ところで、後になって聞いた話だが、ディズニーにはキャンパスデーパスポートなるものがあって、学生は安く入場できるらしい。その時期がちょうど3月の卒業・春休みシーズンに重なって、3月はJDで溢れるらしい。そんな事情は全く知らなかった。事前の情報収集が甘かったと思えた。

また、キャストにヒアリングした結果、やはり日曜より土曜の方が客の入りが多いようだ。確かに普通の社会人なら日曜より土曜に行くケースの方が多いだろう。その点も詰めが甘かった。

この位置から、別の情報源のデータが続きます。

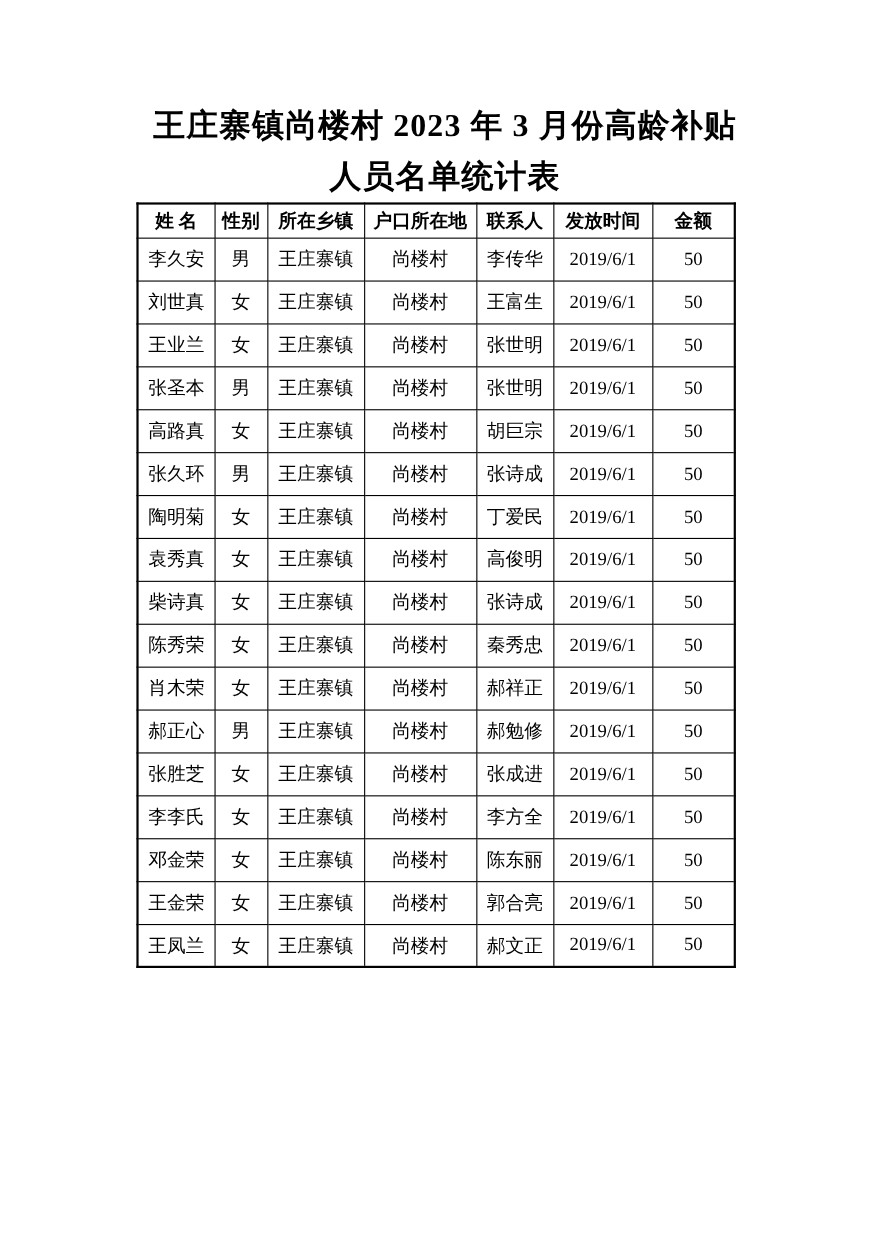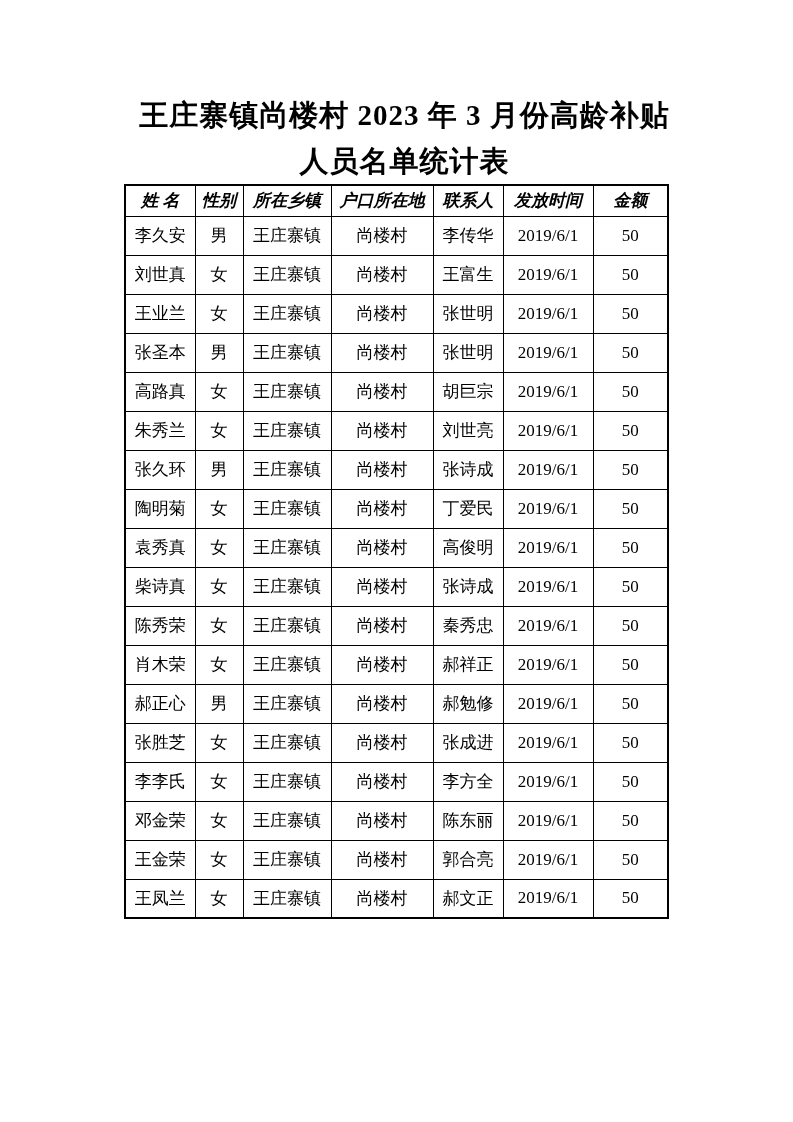"姓 名" .subsidy-table th { font-style: italic -> none }
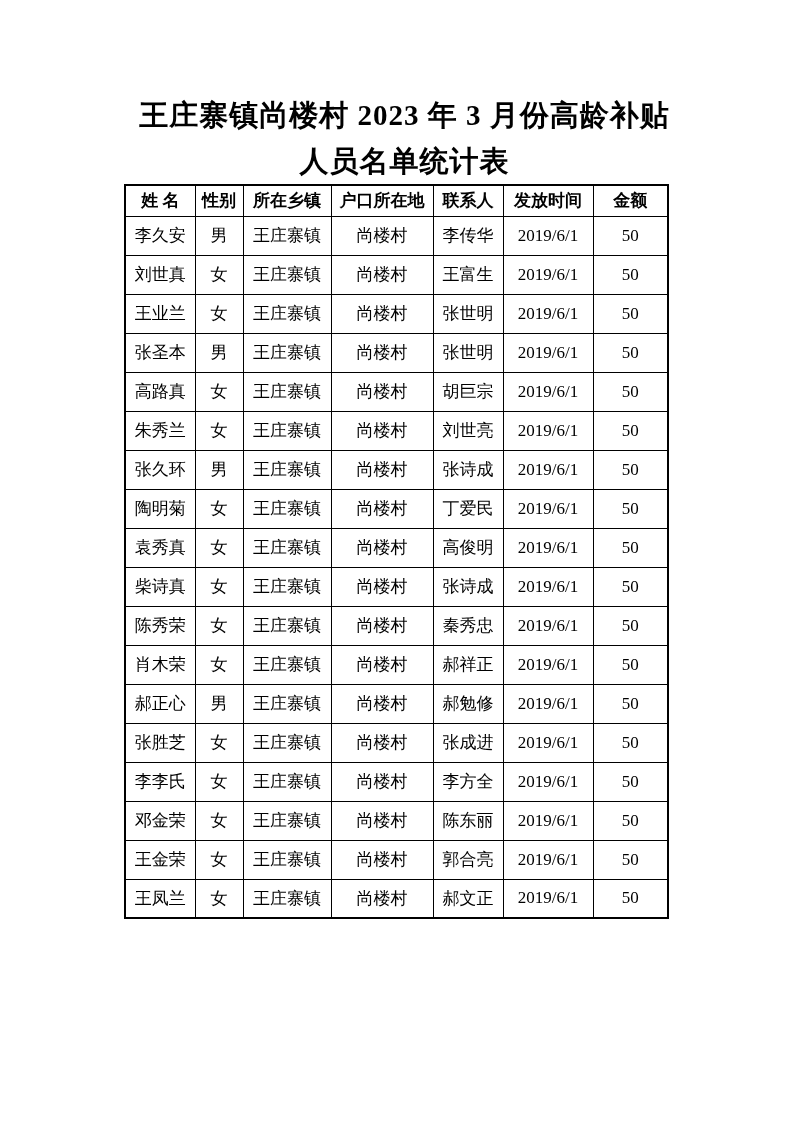"朱秀兰" tr { html: <tr> <td>朱秀兰</td> <td>女</td> <td>王庄寨镇</td> <td>尚楼村</td> <td>刘世亮</td> <td>2019/6/1</td> <td>50</td> </tr> -> none }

そうした事情を総合的に考えると、TDSでは、3月の天気がよくて暖かい土曜日というのが一番結果を出せるタイミングなのかもしれない。来年またその時期にチャレンジしてみるのもありだと思えた。

 

一方、費用対効果や時間対効果の面からみると、ピックアップだけしに行くには、TDSはどうしてもパフォーマンスに劣るように思える。普通にストリートやバー或いはクラブで活動した方がパフォーマンスは高いだろう。

 

また、後になって「手紙ルーティーン」について少し考えてみたが、単純にメモに書くよりは名刺にメッセージを書く方が信頼度が増すと思う。私の会社は一般人なら誰しも知っているような会社なので、信頼してもらえる気がする。しかしながら、名刺を渡した相手が危ない人だった場合、職場に電話をかけられるとか誰かに名刺を渡されるとか色々リスクも多いと思う。なので、できれば、会社の連絡先とメールアドレスを自分のLINEのIDに書き換えた名刺を作っておくといいのかもしれない。なんか変な感じもするが、一応今後そういう手法も検討してみようと思う。

 

ところで、今回のウイングについては、ぬいぐるみ以外に本当のウイングがいたことを一応補足しておく。今回のようなふざけた企画に参加してくれた真のウイングに感謝したい。

 

以上。たいしたこと書いてないけど。